AIM OF THE EXERCISE —
Without omitting anything, write out the listing below precisely.

RECORDS PROVIDED —

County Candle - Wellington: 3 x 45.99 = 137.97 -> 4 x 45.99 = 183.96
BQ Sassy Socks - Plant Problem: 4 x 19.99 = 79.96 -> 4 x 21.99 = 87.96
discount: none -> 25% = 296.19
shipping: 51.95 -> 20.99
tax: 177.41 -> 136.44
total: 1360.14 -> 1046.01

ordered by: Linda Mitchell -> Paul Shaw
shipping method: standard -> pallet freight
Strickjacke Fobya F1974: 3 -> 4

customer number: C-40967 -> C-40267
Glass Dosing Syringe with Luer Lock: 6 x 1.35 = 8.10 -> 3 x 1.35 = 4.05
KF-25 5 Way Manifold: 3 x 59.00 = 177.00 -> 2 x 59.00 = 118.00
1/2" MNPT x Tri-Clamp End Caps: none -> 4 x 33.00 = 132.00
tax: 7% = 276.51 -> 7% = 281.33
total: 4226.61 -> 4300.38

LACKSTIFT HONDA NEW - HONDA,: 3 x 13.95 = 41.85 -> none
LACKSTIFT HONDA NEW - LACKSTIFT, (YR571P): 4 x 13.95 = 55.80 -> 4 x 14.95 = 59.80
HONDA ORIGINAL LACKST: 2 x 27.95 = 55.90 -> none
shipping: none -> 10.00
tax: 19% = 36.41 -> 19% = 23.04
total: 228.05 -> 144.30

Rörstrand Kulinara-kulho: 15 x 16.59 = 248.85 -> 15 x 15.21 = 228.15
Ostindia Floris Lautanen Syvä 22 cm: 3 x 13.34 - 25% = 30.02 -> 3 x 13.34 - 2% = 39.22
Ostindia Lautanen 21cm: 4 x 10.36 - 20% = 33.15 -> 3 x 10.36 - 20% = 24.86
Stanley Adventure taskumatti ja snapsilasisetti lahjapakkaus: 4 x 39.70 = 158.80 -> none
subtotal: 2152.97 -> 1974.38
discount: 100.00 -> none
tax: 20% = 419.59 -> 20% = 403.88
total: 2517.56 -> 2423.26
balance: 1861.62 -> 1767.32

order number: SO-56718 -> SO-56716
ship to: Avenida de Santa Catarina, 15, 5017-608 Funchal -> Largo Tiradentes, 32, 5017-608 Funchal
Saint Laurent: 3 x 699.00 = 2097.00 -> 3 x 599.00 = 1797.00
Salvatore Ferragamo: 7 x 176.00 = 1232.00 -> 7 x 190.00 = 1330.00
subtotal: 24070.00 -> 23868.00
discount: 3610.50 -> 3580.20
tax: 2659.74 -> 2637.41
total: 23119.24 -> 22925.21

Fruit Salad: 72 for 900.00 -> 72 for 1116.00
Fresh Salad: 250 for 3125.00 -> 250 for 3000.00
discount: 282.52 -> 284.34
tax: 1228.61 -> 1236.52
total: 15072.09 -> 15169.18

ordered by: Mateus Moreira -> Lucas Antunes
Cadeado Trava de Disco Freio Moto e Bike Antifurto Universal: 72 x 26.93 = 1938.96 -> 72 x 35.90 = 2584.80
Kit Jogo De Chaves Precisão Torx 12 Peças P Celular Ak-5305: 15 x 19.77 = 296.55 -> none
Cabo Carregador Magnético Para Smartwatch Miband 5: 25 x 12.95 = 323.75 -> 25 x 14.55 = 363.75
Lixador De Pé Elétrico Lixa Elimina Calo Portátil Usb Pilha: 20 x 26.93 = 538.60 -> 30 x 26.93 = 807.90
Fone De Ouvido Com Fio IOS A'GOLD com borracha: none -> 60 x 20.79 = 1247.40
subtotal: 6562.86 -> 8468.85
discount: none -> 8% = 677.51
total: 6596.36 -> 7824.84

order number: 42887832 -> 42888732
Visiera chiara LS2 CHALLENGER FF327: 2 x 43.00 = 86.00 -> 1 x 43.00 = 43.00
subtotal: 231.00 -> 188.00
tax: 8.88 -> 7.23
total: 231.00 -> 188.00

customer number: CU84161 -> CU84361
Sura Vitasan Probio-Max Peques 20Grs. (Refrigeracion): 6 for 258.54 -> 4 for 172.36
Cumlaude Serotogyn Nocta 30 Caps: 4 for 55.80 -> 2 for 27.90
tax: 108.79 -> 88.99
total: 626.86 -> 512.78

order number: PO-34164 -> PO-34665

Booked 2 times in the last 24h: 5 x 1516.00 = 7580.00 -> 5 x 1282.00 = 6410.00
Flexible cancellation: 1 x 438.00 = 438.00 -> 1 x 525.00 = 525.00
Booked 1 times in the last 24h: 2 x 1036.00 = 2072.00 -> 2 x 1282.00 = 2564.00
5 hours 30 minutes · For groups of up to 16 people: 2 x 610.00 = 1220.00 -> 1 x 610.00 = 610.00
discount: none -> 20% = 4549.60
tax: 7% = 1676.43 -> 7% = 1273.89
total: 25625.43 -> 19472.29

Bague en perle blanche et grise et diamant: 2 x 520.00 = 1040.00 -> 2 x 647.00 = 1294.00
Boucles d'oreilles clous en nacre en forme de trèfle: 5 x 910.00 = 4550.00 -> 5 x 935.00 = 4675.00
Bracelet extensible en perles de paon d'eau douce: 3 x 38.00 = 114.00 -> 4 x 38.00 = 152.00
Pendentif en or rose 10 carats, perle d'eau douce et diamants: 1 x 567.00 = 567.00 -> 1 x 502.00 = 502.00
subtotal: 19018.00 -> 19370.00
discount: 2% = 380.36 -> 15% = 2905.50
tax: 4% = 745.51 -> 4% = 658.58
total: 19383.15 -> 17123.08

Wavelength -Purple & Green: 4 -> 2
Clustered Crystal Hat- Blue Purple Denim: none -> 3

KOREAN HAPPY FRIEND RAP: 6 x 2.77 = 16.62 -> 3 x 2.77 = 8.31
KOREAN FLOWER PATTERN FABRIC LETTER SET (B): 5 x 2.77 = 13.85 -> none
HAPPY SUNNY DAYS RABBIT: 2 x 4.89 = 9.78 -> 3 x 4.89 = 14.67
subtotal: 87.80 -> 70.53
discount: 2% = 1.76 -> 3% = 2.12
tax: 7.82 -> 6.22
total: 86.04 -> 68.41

TASK OUTPUT —
County Candle - Wellington: 3 x 45.99 = 137.97 -> 4 x 45.99 = 183.96
BQ Sassy Socks - Plant Problem: 4 x 19.99 = 79.96 -> 4 x 21.99 = 87.96
discount: none -> 25% = 296.19
shipping: 51.95 -> 20.99
tax: 177.41 -> 136.44
total: 1360.14 -> 1046.01

ordered by: Linda Mitchell -> Paul Shaw
shipping method: standard -> pallet freight
Strickjacke Fobya F1974: 3 -> 4

customer number: C-40967 -> C-40267
Glass Dosing Syringe with Luer Lock: 6 x 1.35 = 8.10 -> 3 x 1.35 = 4.05
KF-25 5 Way Manifold: 3 x 59.00 = 177.00 -> 2 x 59.00 = 118.00
1/2" MNPT x Tri-Clamp End Caps: none -> 4 x 33.00 = 132.00
tax: 7% = 276.51 -> 7% = 281.33
total: 4226.61 -> 4300.38

LACKSTIFT HONDA NEW - HONDA,: 3 x 13.95 = 41.85 -> none
LACKSTIFT HONDA NEW - LACKSTIFT, (YR571P): 4 x 13.95 = 55.80 -> 4 x 14.95 = 59.80
HONDA ORIGINAL LACKST: 2 x 27.95 = 55.90 -> none
shipping: none -> 10.00
tax: 19% = 36.41 -> 19% = 23.04
total: 228.05 -> 144.30

Rörstrand Kulinara-kulho: 15 x 16.59 = 248.85 -> 15 x 15.21 = 228.15
Ostindia Floris Lautanen Syvä 22 cm: 3 x 13.34 - 25% = 30.02 -> 3 x 13.34 - 2% = 39.22
Ostindia Lautanen 21cm: 4 x 10.36 - 20% = 33.15 -> 3 x 10.36 - 20% = 24.86
Stanley Adventure taskumatti ja snapsilasisetti lahjapakkaus: 4 x 39.70 = 158.80 -> none
subtotal: 2152.97 -> 1974.38
discount: 100.00 -> none
tax: 20% = 419.59 -> 20% = 403.88
total: 2517.56 -> 2423.26
balance: 1861.62 -> 1767.32

order number: SO-56718 -> SO-56716
ship to: Avenida de Santa Catarina, 15, 5017-608 Funchal -> Largo Tiradentes, 32, 5017-608 Funchal
Saint Laurent: 3 x 699.00 = 2097.00 -> 3 x 599.00 = 1797.00
Salvatore Ferragamo: 7 x 176.00 = 1232.00 -> 7 x 190.00 = 1330.00
subtotal: 24070.00 -> 23868.00
discount: 3610.50 -> 3580.20
tax: 2659.74 -> 2637.41
total: 23119.24 -> 22925.21

Fruit Salad: 72 for 900.00 -> 72 for 1116.00
Fresh Salad: 250 for 3125.00 -> 250 for 3000.00
discount: 282.52 -> 284.34
tax: 1228.61 -> 1236.52
total: 15072.09 -> 15169.18

ordered by: Mateus Moreira -> Lucas Antunes
Cadeado Trava de Disco Freio Moto e Bike Antifurto Universal: 72 x 26.93 = 1938.96 -> 72 x 35.90 = 2584.80
Kit Jogo De Chaves Precisão Torx 12 Peças P Celular Ak-5305: 15 x 19.77 = 296.55 -> none
Cabo Carregador Magnético Para Smartwatch Miband 5: 25 x 12.95 = 323.75 -> 25 x 14.55 = 363.75
Lixador De Pé Elétrico Lixa Elimina Calo Portátil Usb Pilha: 20 x 26.93 = 538.60 -> 30 x 26.93 = 807.90
Fone De Ouvido Com Fio IOS A'GOLD com borracha: none -> 60 x 20.79 = 1247.40
subtotal: 6562.86 -> 8468.85
discount: none -> 8% = 677.51
total: 6596.36 -> 7824.84

order number: 42887832 -> 42888732
Visiera chiara LS2 CHALLENGER FF327: 2 x 43.00 = 86.00 -> 1 x 43.00 = 43.00
subtotal: 231.00 -> 188.00
tax: 8.88 -> 7.23
total: 231.00 -> 188.00

customer number: CU84161 -> CU84361
Sura Vitasan Probio-Max Peques 20Grs. (Refrigeracion): 6 for 258.54 -> 4 for 172.36
Cumlaude Serotogyn Nocta 30 Caps: 4 for 55.80 -> 2 for 27.90
tax: 108.79 -> 88.99
total: 626.86 -> 512.78

order number: PO-34164 -> PO-34665

Booked 2 times in the last 24h: 5 x 1516.00 = 7580.00 -> 5 x 1282.00 = 6410.00
Flexible cancellation: 1 x 438.00 = 438.00 -> 1 x 525.00 = 525.00
Booked 1 times in the last 24h: 2 x 1036.00 = 2072.00 -> 2 x 1282.00 = 2564.00
5 hours 30 minutes · For groups of up to 16 people: 2 x 610.00 = 1220.00 -> 1 x 610.00 = 610.00
discount: none -> 20% = 4549.60
tax: 7% = 1676.43 -> 7% = 1273.89
total: 25625.43 -> 19472.29

Bague en perle blanche et grise et diamant: 2 x 520.00 = 1040.00 -> 2 x 647.00 = 1294.00
Boucles d'oreilles clous en nacre en forme de trèfle: 5 x 910.00 = 4550.00 -> 5 x 935.00 = 4675.00
Bracelet extensible en perles de paon d'eau douce: 3 x 38.00 = 114.00 -> 4 x 38.00 = 152.00
Pendentif en or rose 10 carats, perle d'eau douce et diamants: 1 x 567.00 = 567.00 -> 1 x 502.00 = 502.00
subtotal: 19018.00 -> 19370.00
discount: 2% = 380.36 -> 15% = 2905.50
tax: 4% = 745.51 -> 4% = 658.58
total: 19383.15 -> 17123.08

Wavelength -Purple & Green: 4 -> 2
Clustered Crystal Hat- Blue Purple Denim: none -> 3

KOREAN HAPPY FRIEND RAP: 6 x 2.77 = 16.62 -> 3 x 2.77 = 8.31
KOREAN FLOWER PATTERN FABRIC LETTER SET (B): 5 x 2.77 = 13.85 -> none
HAPPY SUNNY DAYS RABBIT: 2 x 4.89 = 9.78 -> 3 x 4.89 = 14.67
subtotal: 87.80 -> 70.53
discount: 2% = 1.76 -> 3% = 2.12
tax: 7.82 -> 6.22
total: 86.04 -> 68.41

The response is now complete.